Scan the listing below. Copy each line that contains "field".

-- Records shown follows --

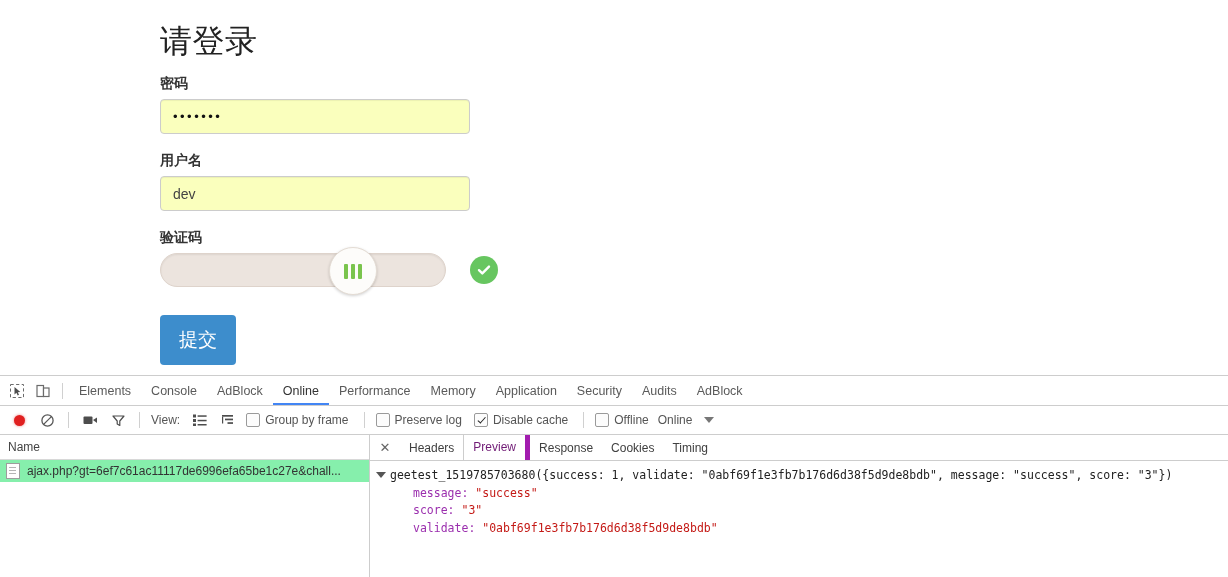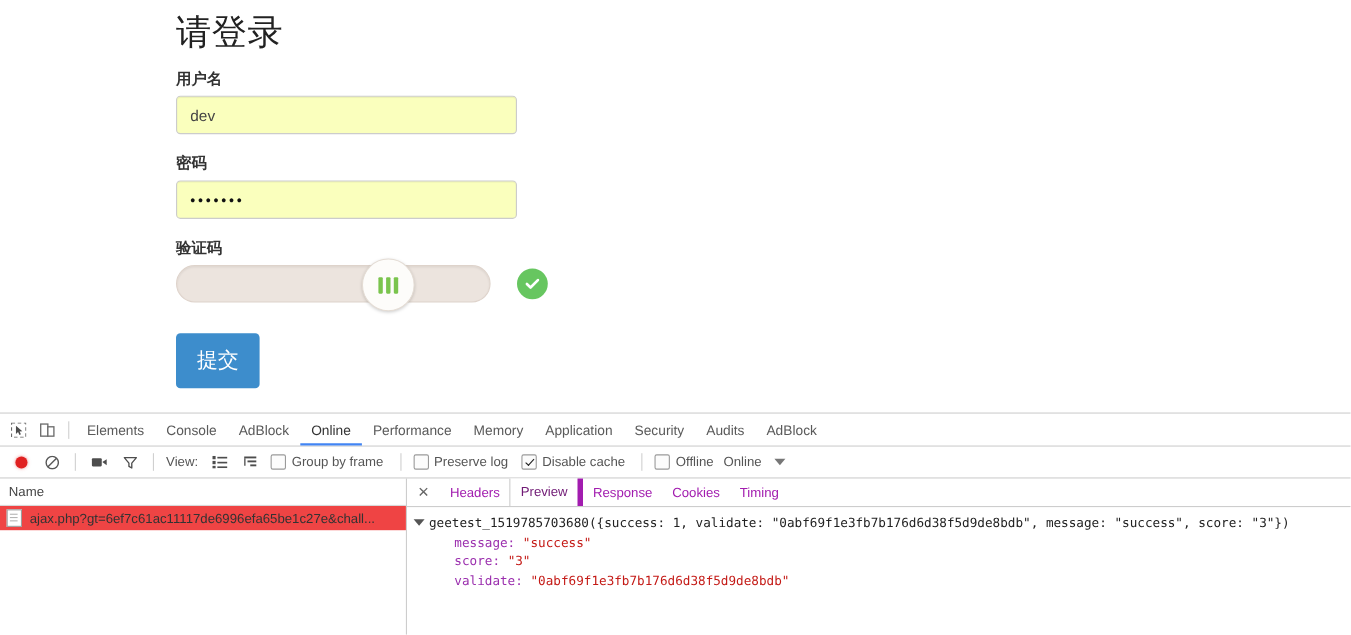--- a/index.html
+++ b/index.html
@@ -12,21 +12,21 @@
     position: relative;
     width: 1228px;
     height: 577px;
     overflow: hidden;
     background: #ffffff;
   }
 
   
   .login-area {
     position: absolute;
-    left: 0; top: 0;
+    left: 0; top: 12px;
     width: 1016px;
     height: 375px;
     background: #ffffff;
   }
   .login-inner {
     position: absolute;
     left: 160px;
     top: 8px;
     width: 420px;
   }
@@ -259,21 +259,21 @@
     font-size: 12px;
     color: #444444;
   }
   .req-row {
     display: flex;
     align-items: center;
     height: 22px;
     padding-left: 6px;
     font-size: 12px;
     color: #333333;
-    background: #ef4444;
+    background: #86efac;
     cursor: pointer;
     overflow: hidden;
     white-space: nowrap;
   }
   .file-icon {
     width: 12px; height: 14px;
     border: 1px solid #9d9d9d;
     background: #ffffff;
     margin-right: 7px;
     flex: none;
@@ -308,21 +308,21 @@
     color: #666666;
     font-size: 13px;
     cursor: pointer;
     margin-right: 6px;
   }
   .d-tab {
     padding: 0 9px;
     height: 24px;
     line-height: 24px;
     font-size: 12px;
-    color: #a21caf;
+    color: #404040;
     cursor: pointer;
   }
   .d-tab.active {
     color: #701a75;
     background: #ffffff;
     border-left: 1px solid #cdcdcd;
     border-right: 5px solid #a21caf;
     height: 25px;
     line-height: 25px;
   }
@@ -353,27 +353,27 @@
 <body>
 
 <div id="page">
 
   <div class="login-area">
     <div class="login-inner">
 
       <h1 class="page-title">请登录</h1>
 
       <div class="field-block">
+        <div class="field-label">密码</div>
+        <div class="pw-dots">•••••••</div>
+      </div>
+
+      <div class="field-block">
         <div class="field-label">用户名</div>
         <input class="text-input" type="text" value="dev" style="">
-      </div>
-
-      <div class="field-block">
-        <div class="field-label">密码</div>
-        <div class="pw-dots">•••••••</div>
       </div>
 
       <div>
         <div class="field-label">验证码</div>
         <div class="captcha-row">
           <div class="slider-track">
             <div class="slider-handle">
               <span class="handle-bars">
                 <i></i>
                   <i></i>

-- Records shown concluded --

• [Task response]:
       <div class="field-block">
+        <div class="field-label">密码</div>
+      <div class="field-block">
         <div class="field-label">用户名</div>
-      <div class="field-block">
-        <div class="field-label">密码</div>
         <div class="field-label">验证码</div>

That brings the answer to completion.